Want to have more energy and recover faster after exercise? Then you should plan your pre-workout meals carefully. What you eat before working out has a direct impact on metabolism, energy, and stamina. A large meal can leave you tired and sluggish. Eating too little, on the other hand, can negatively impact your performance. So, what’s the best approach to pre-workout nutrition?
Should You Eat Before a Workout?
Your pre-workout meal can make or break your gains. Yet, many women hit the gym on an empty stomach in order to speed up fat loss. Unfortunately, fasted training is just a myth. A balanced pre-workout mealshould include slow digesting carbs and protein, such as lean meat or fish with brown rice, veggies, or whole pasta. You can also have a Greek yogurt with oats or a whey protein shake before exercising.

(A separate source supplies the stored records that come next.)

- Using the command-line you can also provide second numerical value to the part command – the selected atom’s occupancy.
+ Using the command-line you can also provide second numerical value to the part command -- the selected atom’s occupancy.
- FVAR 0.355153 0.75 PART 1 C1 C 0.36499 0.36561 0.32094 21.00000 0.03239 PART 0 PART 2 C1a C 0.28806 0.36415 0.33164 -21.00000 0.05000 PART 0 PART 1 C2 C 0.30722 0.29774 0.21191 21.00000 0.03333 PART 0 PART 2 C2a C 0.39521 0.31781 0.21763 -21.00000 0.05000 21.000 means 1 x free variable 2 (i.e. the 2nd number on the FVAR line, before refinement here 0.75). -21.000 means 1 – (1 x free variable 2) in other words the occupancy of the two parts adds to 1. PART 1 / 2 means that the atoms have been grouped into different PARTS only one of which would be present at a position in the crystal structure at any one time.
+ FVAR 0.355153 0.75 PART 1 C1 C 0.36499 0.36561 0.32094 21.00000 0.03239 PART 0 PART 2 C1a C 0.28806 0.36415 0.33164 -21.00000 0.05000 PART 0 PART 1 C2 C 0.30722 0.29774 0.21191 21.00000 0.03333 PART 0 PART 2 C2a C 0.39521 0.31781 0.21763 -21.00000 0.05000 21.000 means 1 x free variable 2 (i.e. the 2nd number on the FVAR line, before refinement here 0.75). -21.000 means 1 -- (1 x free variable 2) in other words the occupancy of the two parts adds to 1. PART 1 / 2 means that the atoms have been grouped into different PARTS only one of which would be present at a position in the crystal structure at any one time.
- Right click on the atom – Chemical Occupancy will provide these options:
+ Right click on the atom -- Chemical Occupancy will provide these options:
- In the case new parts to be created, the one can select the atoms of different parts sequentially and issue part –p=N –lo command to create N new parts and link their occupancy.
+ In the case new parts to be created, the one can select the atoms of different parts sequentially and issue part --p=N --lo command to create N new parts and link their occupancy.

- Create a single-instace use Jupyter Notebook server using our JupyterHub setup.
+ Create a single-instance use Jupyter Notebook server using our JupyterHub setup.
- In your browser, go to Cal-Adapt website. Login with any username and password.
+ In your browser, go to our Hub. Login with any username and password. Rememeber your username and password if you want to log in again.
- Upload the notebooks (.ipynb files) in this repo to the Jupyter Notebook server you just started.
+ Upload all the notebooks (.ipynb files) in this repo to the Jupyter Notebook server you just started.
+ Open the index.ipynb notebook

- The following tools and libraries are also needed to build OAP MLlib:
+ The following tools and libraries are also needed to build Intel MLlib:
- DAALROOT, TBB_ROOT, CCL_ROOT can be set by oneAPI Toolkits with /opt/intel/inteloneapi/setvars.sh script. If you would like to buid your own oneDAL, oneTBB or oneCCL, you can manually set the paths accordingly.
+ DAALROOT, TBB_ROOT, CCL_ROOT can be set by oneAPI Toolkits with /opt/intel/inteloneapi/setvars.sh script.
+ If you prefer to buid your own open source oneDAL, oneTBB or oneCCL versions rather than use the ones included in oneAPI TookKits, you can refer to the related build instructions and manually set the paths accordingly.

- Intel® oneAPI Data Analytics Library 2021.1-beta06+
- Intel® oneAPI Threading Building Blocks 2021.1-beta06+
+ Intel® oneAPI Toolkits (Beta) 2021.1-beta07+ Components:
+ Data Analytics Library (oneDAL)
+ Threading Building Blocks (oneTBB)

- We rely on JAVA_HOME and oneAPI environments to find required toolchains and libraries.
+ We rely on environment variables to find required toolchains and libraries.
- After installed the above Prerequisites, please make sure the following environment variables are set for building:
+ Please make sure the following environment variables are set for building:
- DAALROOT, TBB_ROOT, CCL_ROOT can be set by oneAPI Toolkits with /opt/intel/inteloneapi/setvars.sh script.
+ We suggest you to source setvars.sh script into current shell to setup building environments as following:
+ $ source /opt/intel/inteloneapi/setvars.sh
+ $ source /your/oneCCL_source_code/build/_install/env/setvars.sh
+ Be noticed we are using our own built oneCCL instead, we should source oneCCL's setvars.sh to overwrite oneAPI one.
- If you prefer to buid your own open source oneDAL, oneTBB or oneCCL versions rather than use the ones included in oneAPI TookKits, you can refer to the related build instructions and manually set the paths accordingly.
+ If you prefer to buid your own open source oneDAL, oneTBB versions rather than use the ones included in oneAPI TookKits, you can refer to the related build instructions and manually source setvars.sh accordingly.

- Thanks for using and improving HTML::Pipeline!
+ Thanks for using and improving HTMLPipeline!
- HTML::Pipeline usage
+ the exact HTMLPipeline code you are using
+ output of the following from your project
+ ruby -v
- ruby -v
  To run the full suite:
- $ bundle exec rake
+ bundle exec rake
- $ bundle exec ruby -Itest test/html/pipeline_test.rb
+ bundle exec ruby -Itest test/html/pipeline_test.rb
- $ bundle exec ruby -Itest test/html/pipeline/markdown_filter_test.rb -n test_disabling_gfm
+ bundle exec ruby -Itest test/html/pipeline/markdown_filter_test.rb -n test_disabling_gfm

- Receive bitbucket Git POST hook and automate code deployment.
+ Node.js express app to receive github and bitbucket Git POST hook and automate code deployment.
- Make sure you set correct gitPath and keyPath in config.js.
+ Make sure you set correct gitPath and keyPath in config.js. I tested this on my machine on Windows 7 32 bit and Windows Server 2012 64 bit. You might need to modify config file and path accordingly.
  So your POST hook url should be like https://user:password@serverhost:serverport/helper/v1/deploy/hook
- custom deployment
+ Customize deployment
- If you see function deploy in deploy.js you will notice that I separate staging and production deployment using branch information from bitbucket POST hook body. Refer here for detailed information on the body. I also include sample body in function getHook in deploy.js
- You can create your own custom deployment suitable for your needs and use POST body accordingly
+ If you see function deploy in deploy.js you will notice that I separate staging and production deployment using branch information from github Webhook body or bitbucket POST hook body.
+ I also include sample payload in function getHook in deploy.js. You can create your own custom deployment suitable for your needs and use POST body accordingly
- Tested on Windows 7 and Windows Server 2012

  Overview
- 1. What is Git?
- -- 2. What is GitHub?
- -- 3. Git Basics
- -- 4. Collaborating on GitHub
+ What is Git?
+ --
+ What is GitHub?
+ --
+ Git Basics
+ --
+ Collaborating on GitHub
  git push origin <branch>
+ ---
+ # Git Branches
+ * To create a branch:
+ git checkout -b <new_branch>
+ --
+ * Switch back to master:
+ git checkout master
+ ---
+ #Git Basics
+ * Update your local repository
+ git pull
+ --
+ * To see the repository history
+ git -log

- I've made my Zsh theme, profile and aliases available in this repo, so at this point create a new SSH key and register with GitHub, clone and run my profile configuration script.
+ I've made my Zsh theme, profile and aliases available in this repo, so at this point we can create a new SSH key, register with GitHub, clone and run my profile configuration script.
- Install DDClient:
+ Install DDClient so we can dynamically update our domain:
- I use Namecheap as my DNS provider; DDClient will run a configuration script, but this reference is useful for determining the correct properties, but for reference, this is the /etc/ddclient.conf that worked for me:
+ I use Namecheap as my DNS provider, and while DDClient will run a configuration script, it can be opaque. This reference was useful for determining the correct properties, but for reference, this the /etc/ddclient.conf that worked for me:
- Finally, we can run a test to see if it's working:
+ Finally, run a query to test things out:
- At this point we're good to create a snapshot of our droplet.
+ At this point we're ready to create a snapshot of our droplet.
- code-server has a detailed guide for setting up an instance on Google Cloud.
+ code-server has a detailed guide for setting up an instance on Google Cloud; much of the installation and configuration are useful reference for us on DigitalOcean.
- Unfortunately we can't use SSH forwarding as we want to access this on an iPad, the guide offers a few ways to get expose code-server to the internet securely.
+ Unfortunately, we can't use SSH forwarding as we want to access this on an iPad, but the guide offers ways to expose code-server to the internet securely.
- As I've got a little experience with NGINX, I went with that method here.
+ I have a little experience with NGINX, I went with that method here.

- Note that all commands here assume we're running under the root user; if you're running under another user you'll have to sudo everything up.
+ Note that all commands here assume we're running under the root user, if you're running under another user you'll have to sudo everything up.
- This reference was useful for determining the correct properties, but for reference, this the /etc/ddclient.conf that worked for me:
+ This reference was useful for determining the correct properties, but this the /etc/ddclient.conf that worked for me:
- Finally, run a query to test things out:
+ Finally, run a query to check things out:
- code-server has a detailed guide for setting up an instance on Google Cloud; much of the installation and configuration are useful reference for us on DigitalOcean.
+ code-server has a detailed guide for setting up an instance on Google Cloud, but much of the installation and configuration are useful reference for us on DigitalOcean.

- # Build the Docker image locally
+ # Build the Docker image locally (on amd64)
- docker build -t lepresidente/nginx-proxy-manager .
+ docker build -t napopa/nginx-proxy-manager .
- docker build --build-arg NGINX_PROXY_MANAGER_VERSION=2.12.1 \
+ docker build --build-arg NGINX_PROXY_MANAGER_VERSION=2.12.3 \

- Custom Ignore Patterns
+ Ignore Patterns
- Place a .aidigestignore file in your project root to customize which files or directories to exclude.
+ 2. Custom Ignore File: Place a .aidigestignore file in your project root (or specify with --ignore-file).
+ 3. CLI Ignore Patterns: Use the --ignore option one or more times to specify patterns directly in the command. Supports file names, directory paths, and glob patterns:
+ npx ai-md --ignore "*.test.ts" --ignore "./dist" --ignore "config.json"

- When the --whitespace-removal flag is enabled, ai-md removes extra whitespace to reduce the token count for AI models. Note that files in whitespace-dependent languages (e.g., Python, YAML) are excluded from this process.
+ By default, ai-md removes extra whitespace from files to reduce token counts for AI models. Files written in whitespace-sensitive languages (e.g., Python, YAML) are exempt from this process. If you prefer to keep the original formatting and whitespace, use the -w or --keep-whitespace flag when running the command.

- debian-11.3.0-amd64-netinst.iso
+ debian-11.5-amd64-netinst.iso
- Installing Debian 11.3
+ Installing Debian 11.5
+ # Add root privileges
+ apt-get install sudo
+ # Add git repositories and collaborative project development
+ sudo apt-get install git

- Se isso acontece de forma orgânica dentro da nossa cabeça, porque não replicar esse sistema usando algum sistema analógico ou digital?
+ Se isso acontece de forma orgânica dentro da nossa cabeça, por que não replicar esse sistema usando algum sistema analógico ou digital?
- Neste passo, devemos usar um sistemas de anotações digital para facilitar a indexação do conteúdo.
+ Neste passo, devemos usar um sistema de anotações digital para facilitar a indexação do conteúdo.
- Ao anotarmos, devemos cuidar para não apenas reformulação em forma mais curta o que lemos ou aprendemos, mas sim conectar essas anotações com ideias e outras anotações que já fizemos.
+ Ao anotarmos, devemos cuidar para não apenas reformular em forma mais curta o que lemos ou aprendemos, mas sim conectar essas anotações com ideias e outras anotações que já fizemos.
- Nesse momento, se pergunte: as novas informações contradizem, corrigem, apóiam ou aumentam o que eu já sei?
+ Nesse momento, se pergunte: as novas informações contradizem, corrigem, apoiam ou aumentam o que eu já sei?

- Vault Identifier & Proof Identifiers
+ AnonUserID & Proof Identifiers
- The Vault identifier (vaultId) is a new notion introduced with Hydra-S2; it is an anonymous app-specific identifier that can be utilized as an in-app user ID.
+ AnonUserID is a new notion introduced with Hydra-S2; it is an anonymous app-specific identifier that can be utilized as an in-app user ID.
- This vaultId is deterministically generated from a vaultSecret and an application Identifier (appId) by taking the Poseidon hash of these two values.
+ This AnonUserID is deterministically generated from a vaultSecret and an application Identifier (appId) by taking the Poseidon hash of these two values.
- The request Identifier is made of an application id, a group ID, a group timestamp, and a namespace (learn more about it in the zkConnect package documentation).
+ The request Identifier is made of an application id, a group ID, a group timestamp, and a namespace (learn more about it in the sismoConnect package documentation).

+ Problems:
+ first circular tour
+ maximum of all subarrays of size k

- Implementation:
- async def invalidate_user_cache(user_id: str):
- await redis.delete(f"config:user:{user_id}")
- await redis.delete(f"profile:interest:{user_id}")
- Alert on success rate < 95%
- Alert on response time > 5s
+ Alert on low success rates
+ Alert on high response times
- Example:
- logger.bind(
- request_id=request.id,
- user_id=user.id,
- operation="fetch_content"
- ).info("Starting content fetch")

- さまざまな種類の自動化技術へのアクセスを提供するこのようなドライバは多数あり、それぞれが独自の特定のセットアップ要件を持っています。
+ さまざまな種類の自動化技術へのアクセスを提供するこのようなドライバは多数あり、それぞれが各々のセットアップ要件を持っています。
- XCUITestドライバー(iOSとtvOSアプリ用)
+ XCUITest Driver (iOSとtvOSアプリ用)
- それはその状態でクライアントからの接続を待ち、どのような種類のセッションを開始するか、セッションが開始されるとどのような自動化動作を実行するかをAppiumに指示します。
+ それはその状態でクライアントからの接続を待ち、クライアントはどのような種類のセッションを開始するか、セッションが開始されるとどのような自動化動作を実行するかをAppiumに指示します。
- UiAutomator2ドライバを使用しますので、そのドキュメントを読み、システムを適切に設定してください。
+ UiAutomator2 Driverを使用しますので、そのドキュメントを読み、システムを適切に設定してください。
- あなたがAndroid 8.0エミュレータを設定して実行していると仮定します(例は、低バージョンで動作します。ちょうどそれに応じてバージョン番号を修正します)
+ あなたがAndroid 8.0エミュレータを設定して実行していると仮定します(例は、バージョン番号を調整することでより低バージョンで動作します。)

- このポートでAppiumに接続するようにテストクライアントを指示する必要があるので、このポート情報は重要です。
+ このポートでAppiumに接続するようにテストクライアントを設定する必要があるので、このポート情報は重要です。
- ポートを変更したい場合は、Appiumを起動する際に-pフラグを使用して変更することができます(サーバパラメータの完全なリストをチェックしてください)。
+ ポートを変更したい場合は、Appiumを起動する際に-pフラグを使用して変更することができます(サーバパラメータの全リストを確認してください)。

These foods are easy to digest and provide lasting energy with no crashes. It’s recommended to avoid simple sugars pre-workout because they may cause insulin spikes. A protein shake is the perfect option for those who are short on time or don’t have access to real food. Dietary fat may affect nutrient absorption into the bloodstream, so it’s better to avoid it before working out.
What Are the Benefits of Pre-Workout Nutrition?Thousands of studies indicate that pre-workout nutrition plays a key role in muscle growth and physical performance. Eating slow digesting carbs 15 to 30 minutes before working out will fuel your muscles and boost energy levels. As a result, you’ll be able to work out harder for longer periods of time.
Pre-workout nutrition can make the difference between an average workout and a stellar one. For best results, have a small meal containing quality protein and complex carbs with a low GI, such as Greek yogurt with fruit, oatmeal with berries or protein powder, egg white omelette with whey protein, or an energy bar.